It's been an odd and painful holiday season, and we're all ready for it to be over at my house. It has brought up nothing but painful memories and many, many tears.
In the midst of having a cold or flu (very unusual) and my other health issues (very normal for me), I've been doing quite a bit of reading and of setting up my new system for the new year. The 7-year-old MacBook Pro is going to Sean. Since my repairs on it not that long ago, it's working fine, certainly much better than his HP laptop, which is only a couple of years old. I just needed something with a little more oomph since I do practically everything in my life from this desk. I've set up a Mac Mini with a Bluetooth mouse and keyboard - all tiny little things. I also have an iPad that I carry around with me in a pink Neoprene sleeve. It has been my companion as I sit around miserably sniffling and blowing my nose. I watched a movie on it and have listened to a lot of music. I have yet to purchase any iBooks, but that will come in time, when I've finished reading the hard copy books on hand.
I'm just finishing up Mary Beth Chapman's book, Choosing to SEE, which is about how she and her famous husband Steven Curtis Chapman adopted three Chinese girls after having had three of their own children, set up a ministry to help other people who had the will but not the money or savvy to adopt internationally, and then lost their precious little Maria just after her 5th birthday to a tragic accident. Just before reading this book, I read Helen Brown's Cleo, which is about a cat who lived to be nearly 24 years old and who had come into this family's life just as their 9-year-old son was hit and killed by a car. The Chapman book I knew something about before reading it. The cat book was an impulse purchase while I was Christmas shopping. It took me by the stomach, I tell you. Both books have had a tremendous impact on me, but I think I'll have to clear my palate with something a little lighter before moving on to Dean Koontz' book, A Big Little Life, about his beloved Golden Retriever, Trixie. This is enough about loss for a little while.
I've been doing quite a bit of thinking, and I'm going back to church on Sunday. Once again, God has brought me to my knees, and I have cried out to Him for help. I have spent almost two years being very upset and angry with Him. I've been angry at people who, in His name, have tried to further their own interests in politics, economics, and ego. I've been on the receiving end of some of these people preaching hate. But it isn't God's fault. There will always be misguided people. There will always be loss and tragedy. And there will always be God. Be still and know that I am...He says.

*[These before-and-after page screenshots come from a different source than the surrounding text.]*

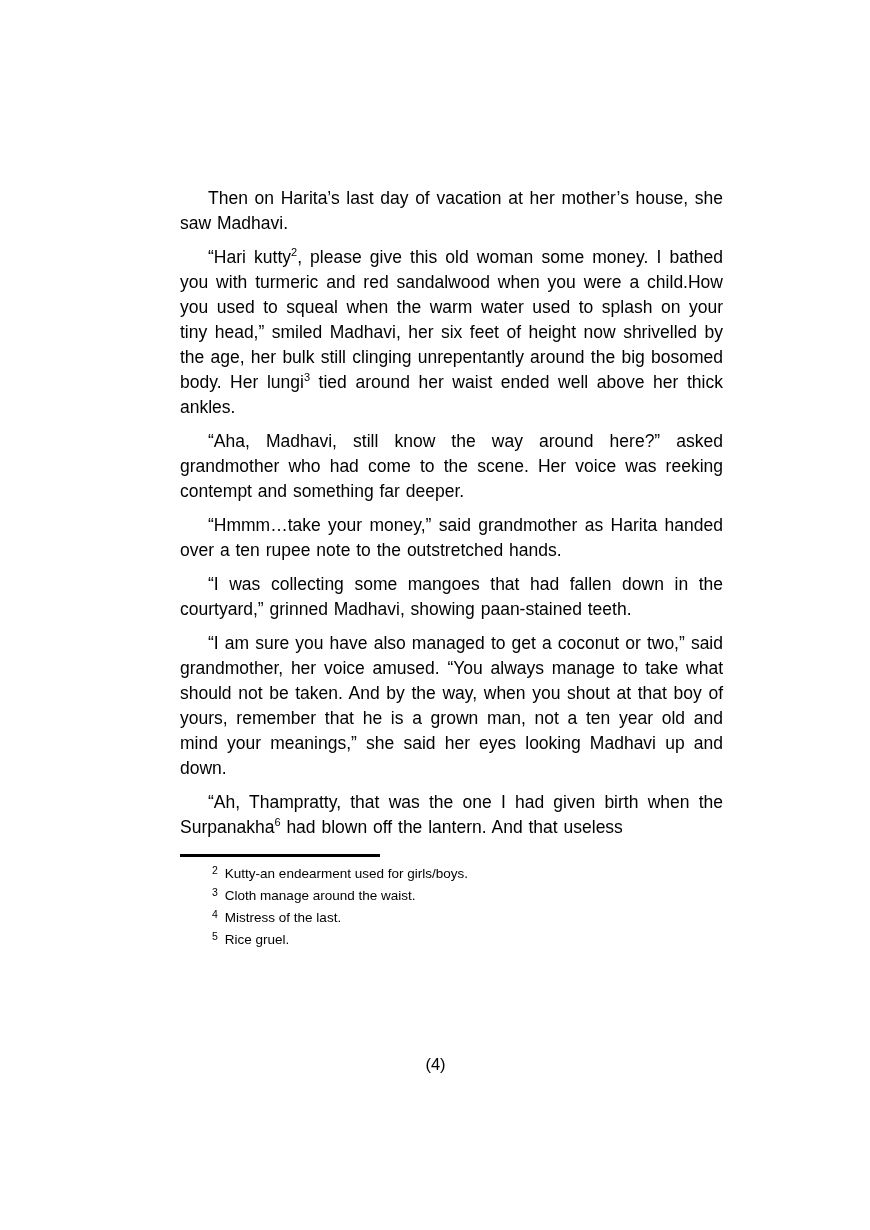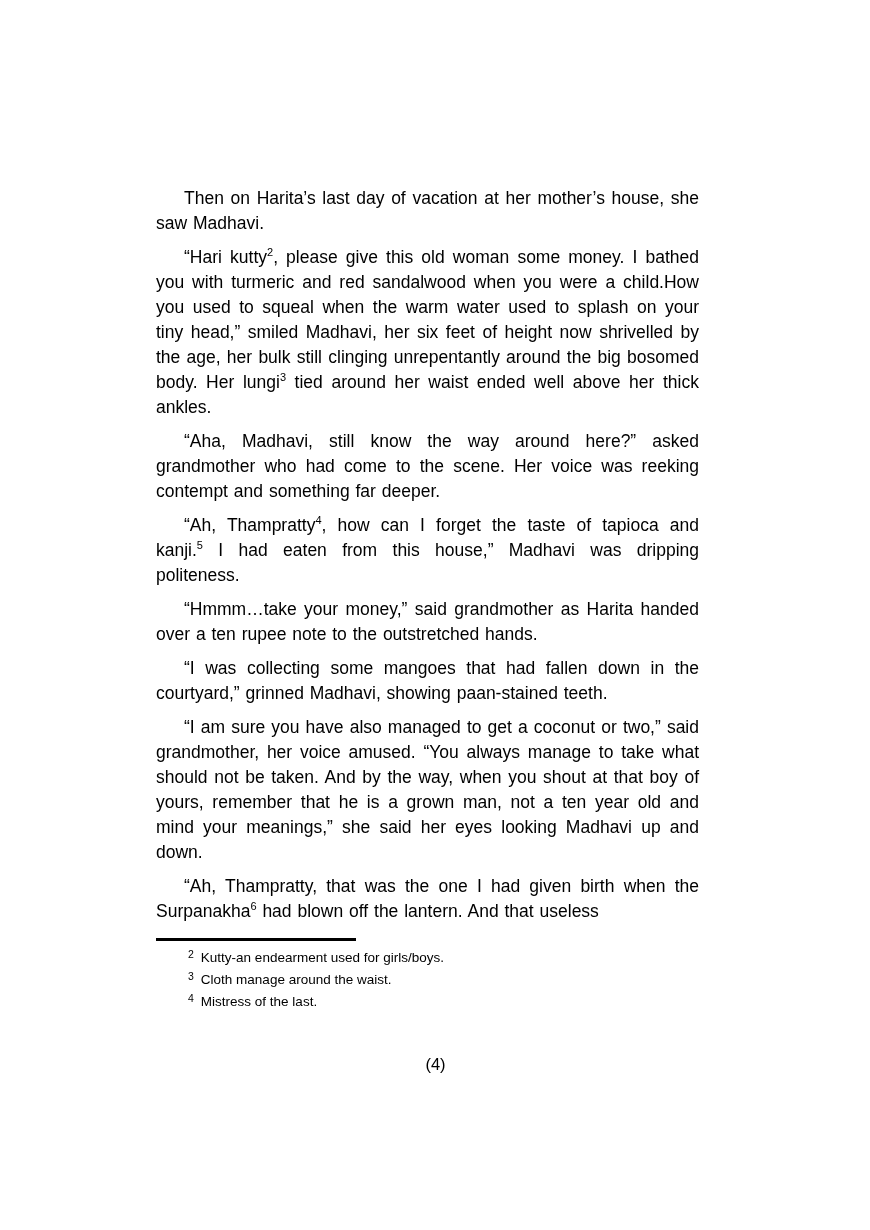--- a/index.html
+++ b/index.html
@@ -17,7 +17,7 @@
   .page {
     position: absolute;
     top: 186px;
-    left: 156px;
+    left: 180px;
     width: 543px;
   }
   .body-text p.para {

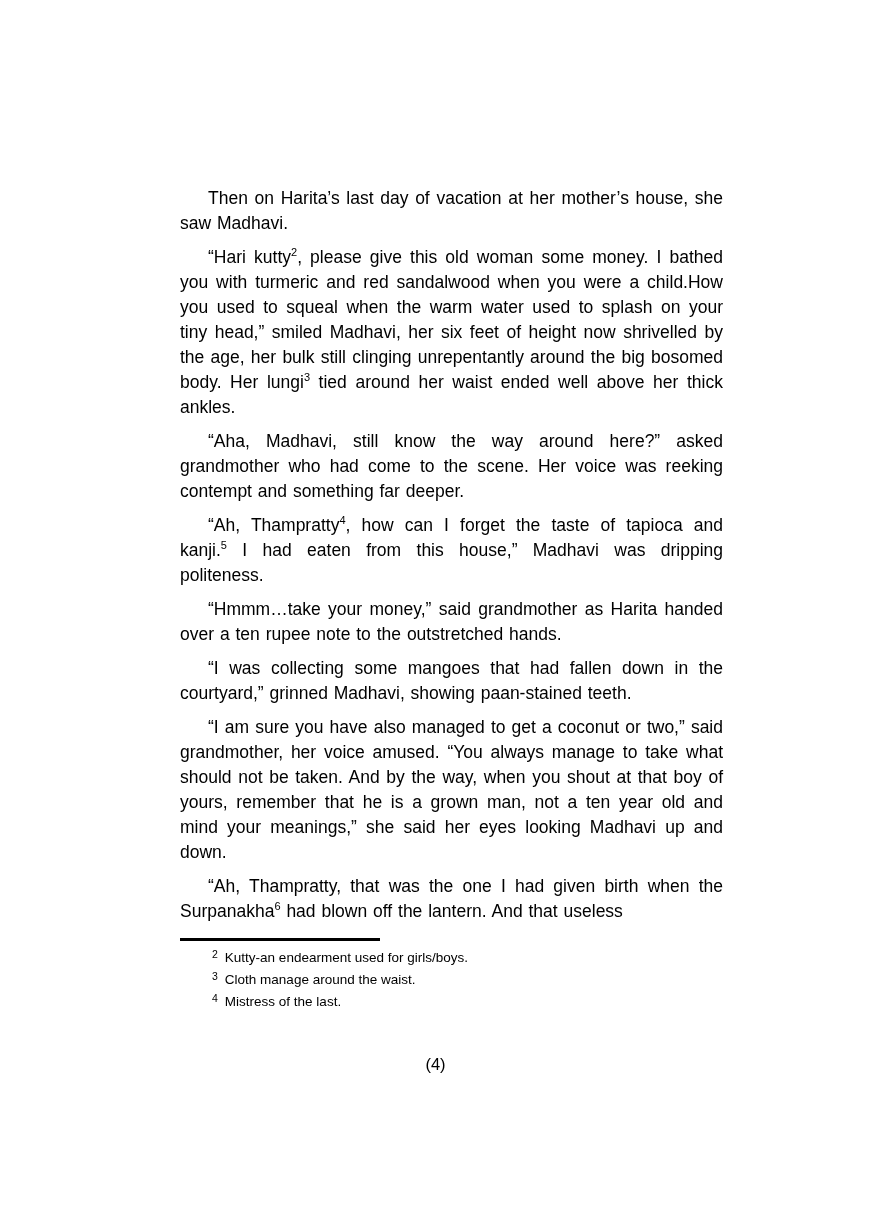--- a/index.html
+++ b/index.html
@@ -75,7 +75,6 @@
       <p class="para">Then on Harita’s last day of vacation at her mother’s house, she saw Madhavi.</p>
       <p class="para">“Hari kutty<sup>2</sup>, please give this old woman some money. I bathed you with turmeric and red sandalwood when you were a child.How you used to squeal when the warm water used to splash on your tiny head,” smiled Madhavi, her six feet of height now shrivelled by the age, her bulk still clinging unrepentantly around the big bosomed body. Her lungi<sup>3</sup> tied around her waist ended well above her thick ankles.</p>
       <p class="para">“Aha, Madhavi, still know the way around here?” asked grandmother who had come to the scene. Her voice was reeking contempt and something far deeper.</p>
-      <p class="para">“Ah, Thampratty<sup>4</sup>, how can I forget the taste of tapioca and kanji.<sup>5</sup> I had eaten from this house,” Madhavi was dripping politeness.</p>
       <p class="para">“Hmmm…take your money,” said grandmother as Harita handed over a ten rupee note to the outstretched hands.</p>
       <p class="para">“I was collecting some mangoes that had fallen down in the courtyard,” grinned Madhavi, showing paan-stained teeth.</p>
       <p class="para">“I am sure you have also managed to get a coconut or two,” said grandmother, her voice amused. “You always manage to take what should not be taken. And by the way, when you shout at that boy of yours, remember that he is a grown man, not a ten year old and mind your meanings,” she said her eyes looking Madhavi up and down.</p>

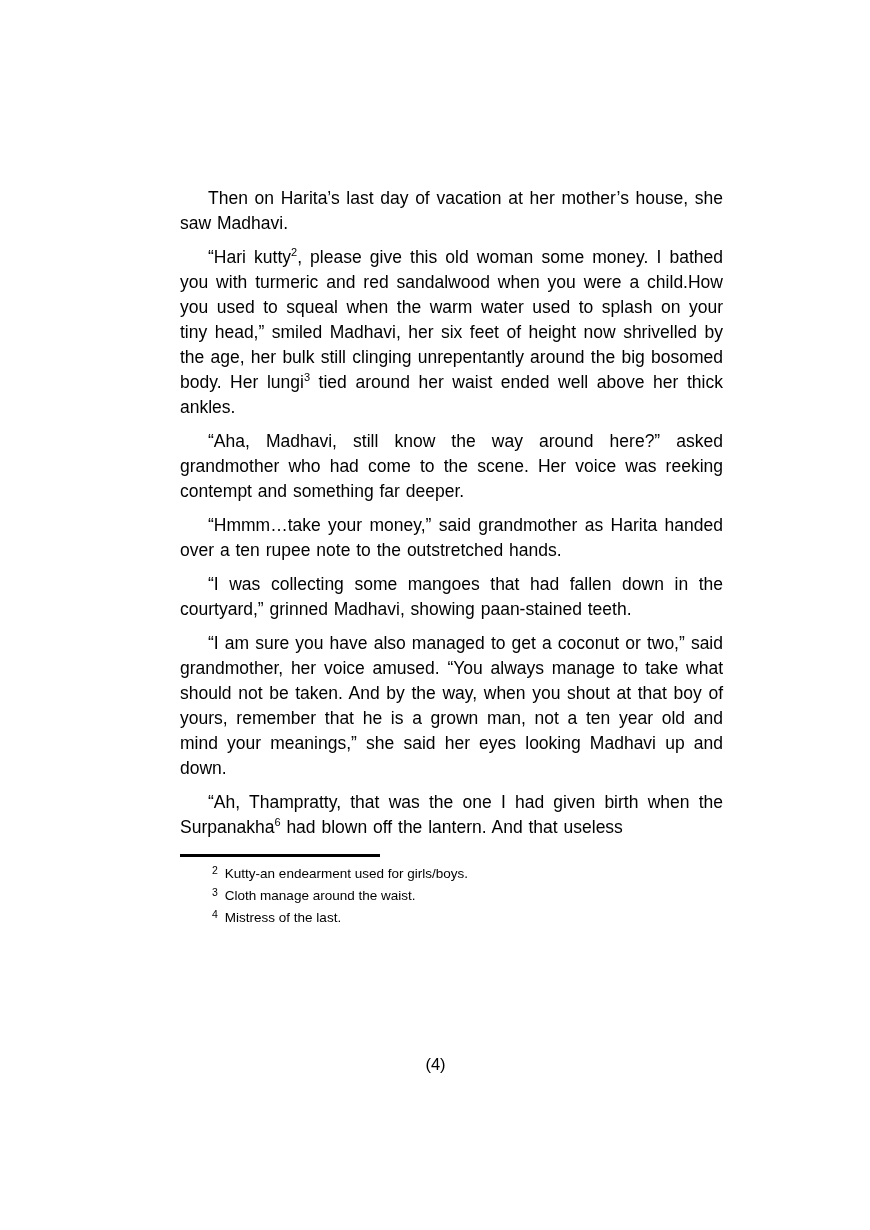--- a/index.html
+++ b/index.html
@@ -86,6 +86,7 @@
         <div class="footnote"><sup>2</sup><span>Kutty-an endearment used for girls/boys.</span></div>
         <div class="footnote"><sup>3</sup><span>Cloth manage around the waist.</span></div>
         <div class="footnote"><sup>4</sup><span>Mistress of the last.</span></div>
+        <div class="footnote"><sup>5</sup><span>Rice gruel.</span></div>
       </div>
   </div>
 </div>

I can't fault God for what Man does. And I can't go around being angry and hurt forever. This isn't to say I'm "all better," but I did feel some peace seeping back into my soul when I prayed. As Mary Beth Chapman said in her book, either it is all true or it is all a big, big lie. I'm choosing to believe it is true. I have no peace without my faith, and I need to have some peace again. If it's a big lie, oh well. I'll just spend the rest of my life peacefully believing a big lie and no harm done. If it's the truth, then I will find my daughter waiting for me on the other side in a kingdom of gold.
Mary Beth spoke of the "new normal" in their lives after Maria died. You can never go back to that place you were in before your child died. It no longer exists. You must, instead, find your new normal, your new center without your child. Like her, I don't want people to think I feel entitled to be in this place of self-pity. I don't want for there to be any reason for anyone to pity me or Paul or Sean. We wish we could go back to the normal we had before Stephanie died, but we can't. Instead, people have to take us as we are now, because there is no other way we can be.
I've seen Paul come to the end of himself these last couple of weeks. I knew the pain was in there, but he was doing such a great job of hiding it--well, it has all come spilling out. It's a good thing. And I don't mind looking my atheist ex in the eye and telling him, "I don't want to change how you believe, but I have to go back to what I believe. Please understand that and don't think I've dumbed myself down and don't mock my faith. This is what I need to believe in order to survive." And that is true. He has his beliefs, and they have to work for him. Mine have to work for me. If I return to my church and don't feel welcome, I'll find another one. I need to go find a community of believers again, because I know that God will use this loss for some greater purpose. I need to be outside my head again.
I wish you all a bright new year. I'm starting fresh. Hope you do, too.